Red Flowers
/I sold almost all of my belongings on the street in Laddakh in 1982. Laddakh is a dramatic mountainous desert. The people are Tibetan. I kept a shoulder bag with a journal, a book (it was Hesse or Nietszche), a black cotton suit an Indian tailor made, a black dress embroidered with white cross stitching from Sumatra and a single pair of sandals for going through airports. I also had a tobacco tin with a piece of lapis lazuli, a political badge, hairpins and a few pieces of jewellery in it.
I also kept three translucent cotton Indian scarves — one black, one rusty brown and one red. I guess I looked like a white girl pretending to be a bandit. Concerned Indian ladies would stop me on the street and tell me to put shoes on so I didn’t get worms.
I was wearing the same red scarf a year later in Alice Springs. “Where do the Aboriginal people drink here?” I asked the barman, with 21-year-old chutzpah. “Well, it’s not really like that,” he said nervously, “But you’ll find the Aboriginal people drinking in that room over there.” The uncarpeted room without air-conditioning.
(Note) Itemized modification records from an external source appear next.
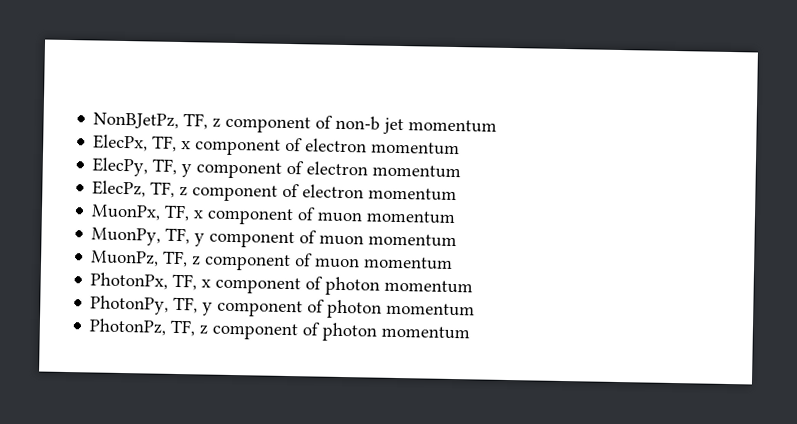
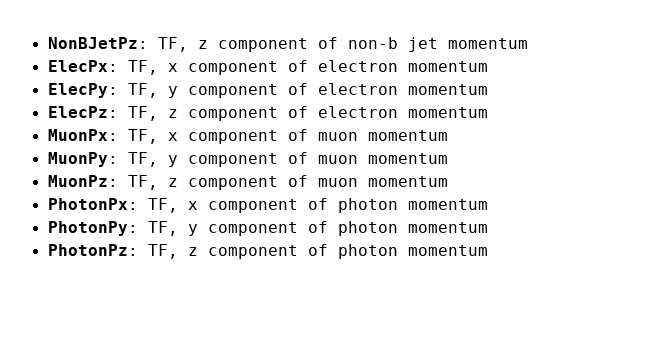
[93,112,180,130] NonBJetPz, -> [47,37,148,49] NonBJetPz:
[93,134,149,152] ElecPx, -> [47,60,118,72] ElecPx:
[92,157,149,177] ElecPy, -> [47,83,118,98] ElecPy:
[92,180,147,198] ElecPz, -> [47,106,118,118] ElecPz:
[91,204,162,221] MuonPx, -> [47,129,118,141] MuonPx:
[91,227,162,246] MuonPy, -> [47,152,118,167] MuonPy:
[90,250,160,267] MuonPz, -> [47,175,118,187] MuonPz:
[90,272,169,290] PhotonPx, -> [47,198,138,210] PhotonPx:
[90,295,170,315] PhotonPy, -> [47,221,138,236] PhotonPy:
[89,318,168,336] PhotonPz, -> [47,244,138,256] PhotonPz:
I introduced myself to a pair of gentle-looking senior men. I guess they were in their forties.
I’d just come from the women’s Peace Camp at Pine Gap and was in a weird state of mind — shocked by my experiences. It didn’t help that I felt like these men could read my constantly chattering mind.
“You know that system we keep talking about?” asked one the men, I’ll call him Michael, after we’d been talking a while.
“What, like capitalism, imperialism?” I ventured.
“Yes and colonialism and the whole greco-roman judeo-christian dualistic framework,” he continued.
“Er, yeah, I suppose so,” I said.
“You’re riddled with it!” he said. “Everything you say, every response you make, the whole pattern of your thoughts is constructed out of that system.”
“Oh,” I said, stopped in my tracks.
“That red scarf you’re wearing, that’s the headband for initiated men. Men go through things you can’t imagine to be allowed to wear that colour on their heads.” Michael himself wore a red bandana.
“You should take that off. Go on, take it off.”
I did so.
Michael’s companion that day was Harold Thomas, the old-souled artist who designed the Aboriginal flag: Red for the earth, black for the people, the yellow sun in the centre. “We all come from the Sun,” he said to me that day. Later, along the road, Harold used a stick to help him walk with a painful knee. “It’s only material,” he said dismissively, looking through me as I observed his discomfort.
That night, sitting in an Alice Springs back yard with the magnificent stars tumbling around us, I tried to find a way to quiet my noisy mind. “What can I do?” I asked Harold. He looked at me gently and thoughtfully. “I suppose the place to start is by loving yourself,” he said. He wasn’t trying make money out of me, seduce me or control me in any way, so I earnestly considered his suggestion. It was the beginning of healing.
Thirty years later I was working as a doctor in a Central Australian Aboriginal community. We had a wise woman working in reception. She didn’t stay long because the job was too poorly paid for all the love she put into it but before she left, she reminded me of that conversation.
“I know not to wear the red, y’know. Where I’m from in Queensland we love to wear it, but I understand the men here don’t want you wear it. So I don’t.”
My first response was to bridle. How could a culture ban a colour? Especially such a powerful and energising colour? Thinking more deeply, I reflected on what the people I cared for in that place offered me: in particular their hearty, unconditional acceptance and often love. The opportunity to learn was huge. So, I left my red clothes and scarves in the back of the cupboard or the bottom of the suitcase for a year or five.
Did I miss it? Yes.
Something interesting happened over time, though. I became sensitised to red. Nobody in the community (and others like it that I worked in later) wore red, except blows-ins who knew no better (or didn’t care) or the senior men participating in ceremony, who were usually painted with ochres at the same time. The latter was rare, the former transient.
When the red desert flowers bloomed in the red flower season — after the white and yellow, before the blue — they struck me like the opening passage of a Beethoven symphony. I knew the scarlet Desert Pea had a dramatic story about a Creation Being speared in the leg as punishment. The flowers spoke of blood.
What does it mean to be a fertile young woman who bleeds every month in one of the world’s most arid areas? It marks you an oasis of moisture, meaning and desire. It reveals your potential as a bearer of children — that profound, important, dangerous human experience. Young women don’t have to wear red. Red takes them and holds them for the middle forty years of their lives.
The men who wear red in that place display their hard-won and important knowledge of deep mystery. They deserve it. I’m glad I listened to Michael and took my scarf off in that bar thirty years ago. It was the beginning of listening. When I began listening, I didn’t lose myself, but began loving myself more freely and fully.
I wear red selectively now. I wore it to speak at the UN in New York earlier this year. I have bright red gloves that I wear riding my bike. Even now I wouldn’t wear a red scarf on my head around Anangu. It’s a bit like a man wearing shorts in Bali — just makes you look ignorant and silly.